The output must be the line with "[545,1070,942,1090] setup (Skip" and every following line to the end of the material, exactly as they appear, and nothing else.

--- START ---

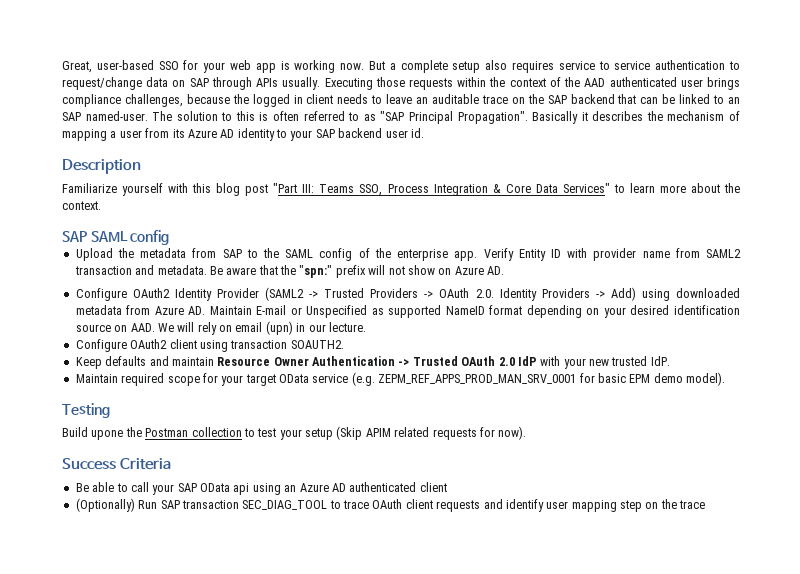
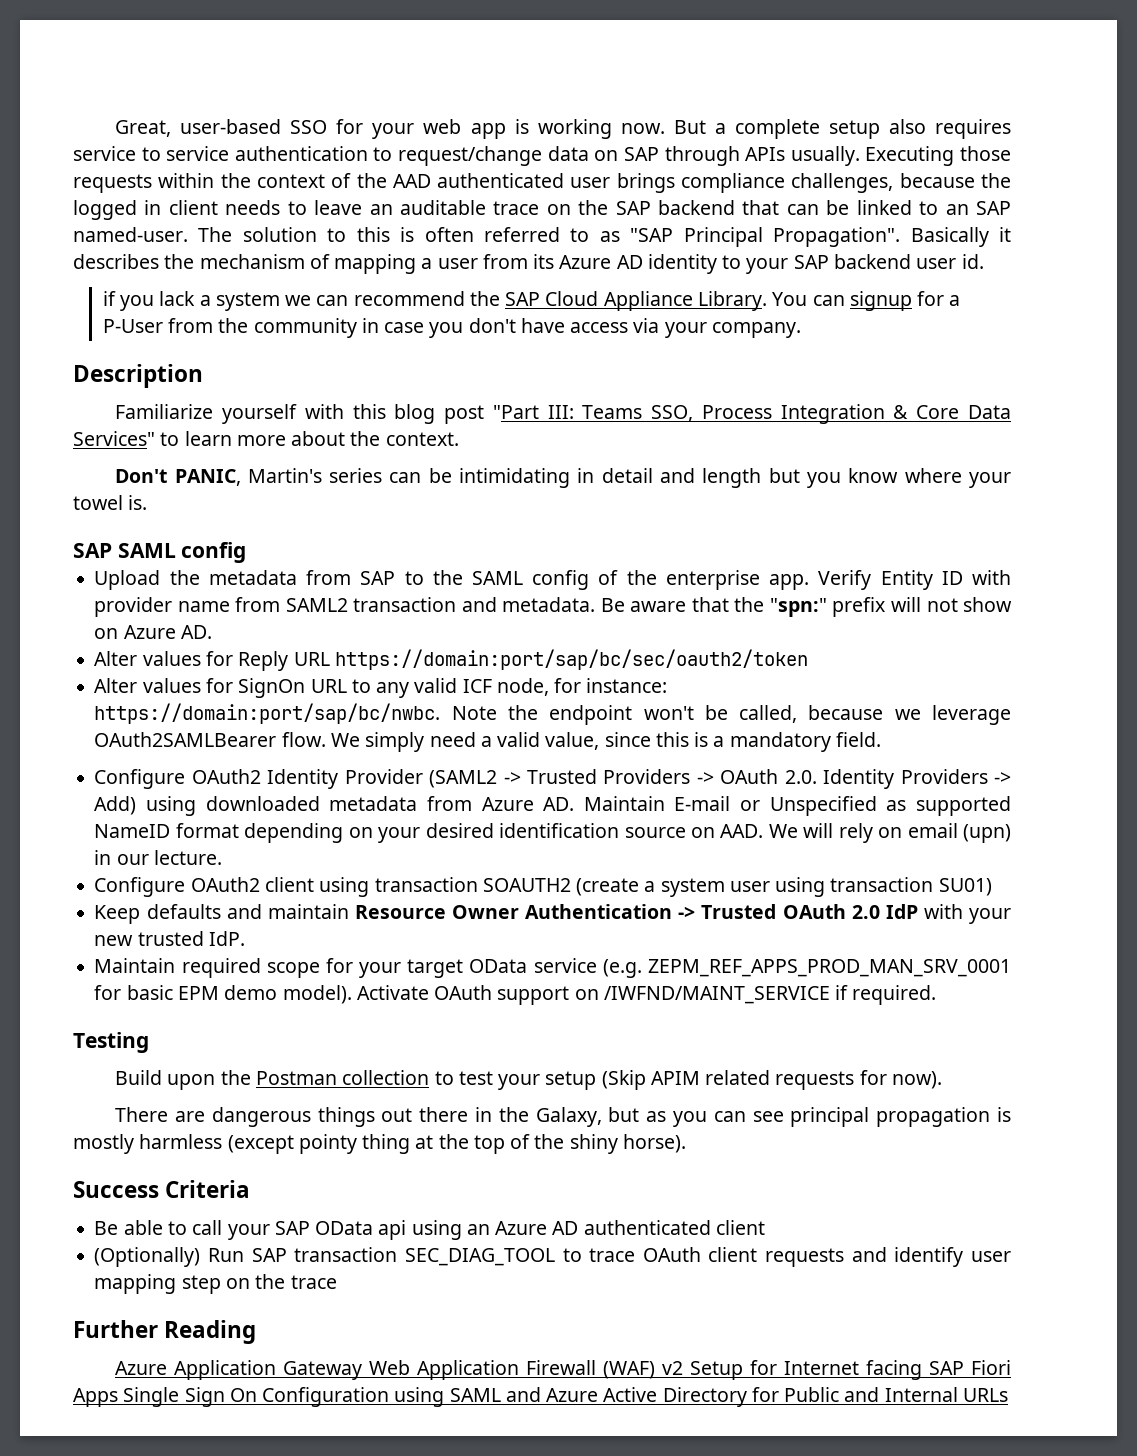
(424, 133) none -> [102,291,961,311] [102,318,801,338] // if you lack a system we can recommend the SAP Cloud Appliance Library. You can signup for a P-User from the community in case you don't have access via your company.
(101, 205) none -> [115,468,1012,488] [73,495,148,510] // Don't PANIC, Martin's series can be intimidating in detail and length but you know where your towel is.
(504, 270) none -> [94,649,808,671] [94,678,668,698] [94,703,1011,725] [94,732,881,752] // Alter values for Reply URL https://domain:port/sap/bc/sec/oauth2/token // Alter values for SignOn URL to any valid ICF node, for instance: https://domain:port/sap/bc/nwbc. Note the endpoint won't be called, because we leverage OAuth2SAMLBearer flow. We simply need a valid value, since this is a mandatory field.
[290,340,344,349] SOAUTH2. -> [482,877,992,897] SOAUTH2 (create a system user using transaction SU01)
(725, 379) none -> [356,985,937,1005] Activate OAuth support on /IWFND/MAINT_SERVICE if required.
[91,430,124,440] upone -> [167,1074,216,1090] upon
(527, 433) none -> [115,1107,1012,1127] [73,1134,686,1154] // There are dangerous things out there in the Galaxy, but as you can see principal propagation is mostly harmless (except pointy thing at the top of the shiny horse).
(706, 504) none -> [73,1320,257,1344] [115,1360,1011,1380] [73,1387,1008,1407] // Further Reading // Azure Application Gateway Web Application Firewall (WAF) v2 Setup for Internet facing SAP Fiori Apps Single Sign On Configuration using SAML and Azure Active Directory for Public and Internal URLs

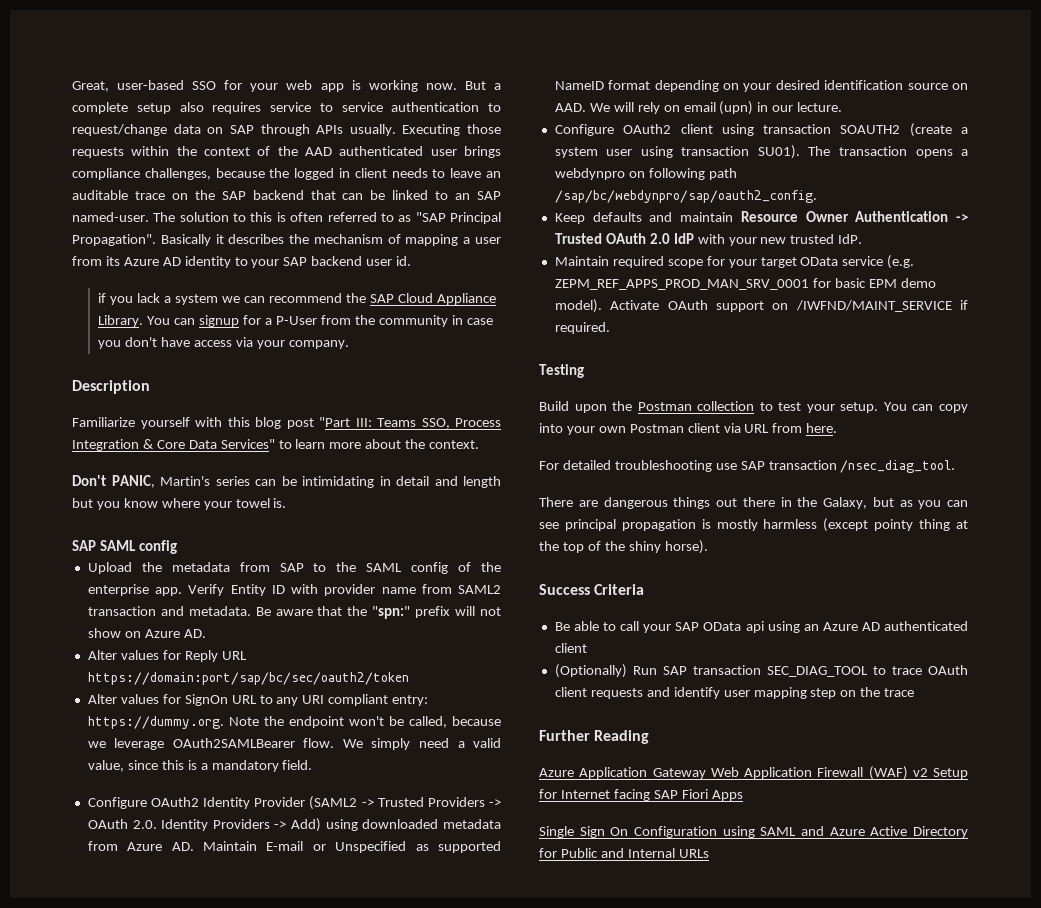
[414,678,668,696] [94,703,441,724] valid ICF node, for instance: https://domain:port/sap/bc/nwbc. -> [302,694,429,706] [87,716,224,729] URI compliant entry: https://dummy.org.
[938,878,992,896] SU01) -> [757,145,969,159] [554,168,737,180] [554,190,817,203] SU01). The transaction opens a webdynpro on following path /sap/bc/webdynpro/sap/oauth2_config.
[545,1070,942,1090] setup (Skip APIM related requests for now). -> [840,402,968,413] [539,423,838,435] [539,460,956,473] setup. You can copy into your own Postman client via URL from here. // For detailed troubleshooting use SAP transaction /nsec_diag_tool.
(118, 1397) none -> (743, 795) //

--- END ---

= TASK OUTPUT =
[545,1070,942,1090] setup (Skip APIM related requests for now). -> [840,402,968,413] [539,423,838,435] [539,460,956,473] setup. You can copy into your own Postman client via URL from here. // For detailed troubleshooting use SAP transaction /nsec_diag_tool.
(118, 1397) none -> (743, 795) //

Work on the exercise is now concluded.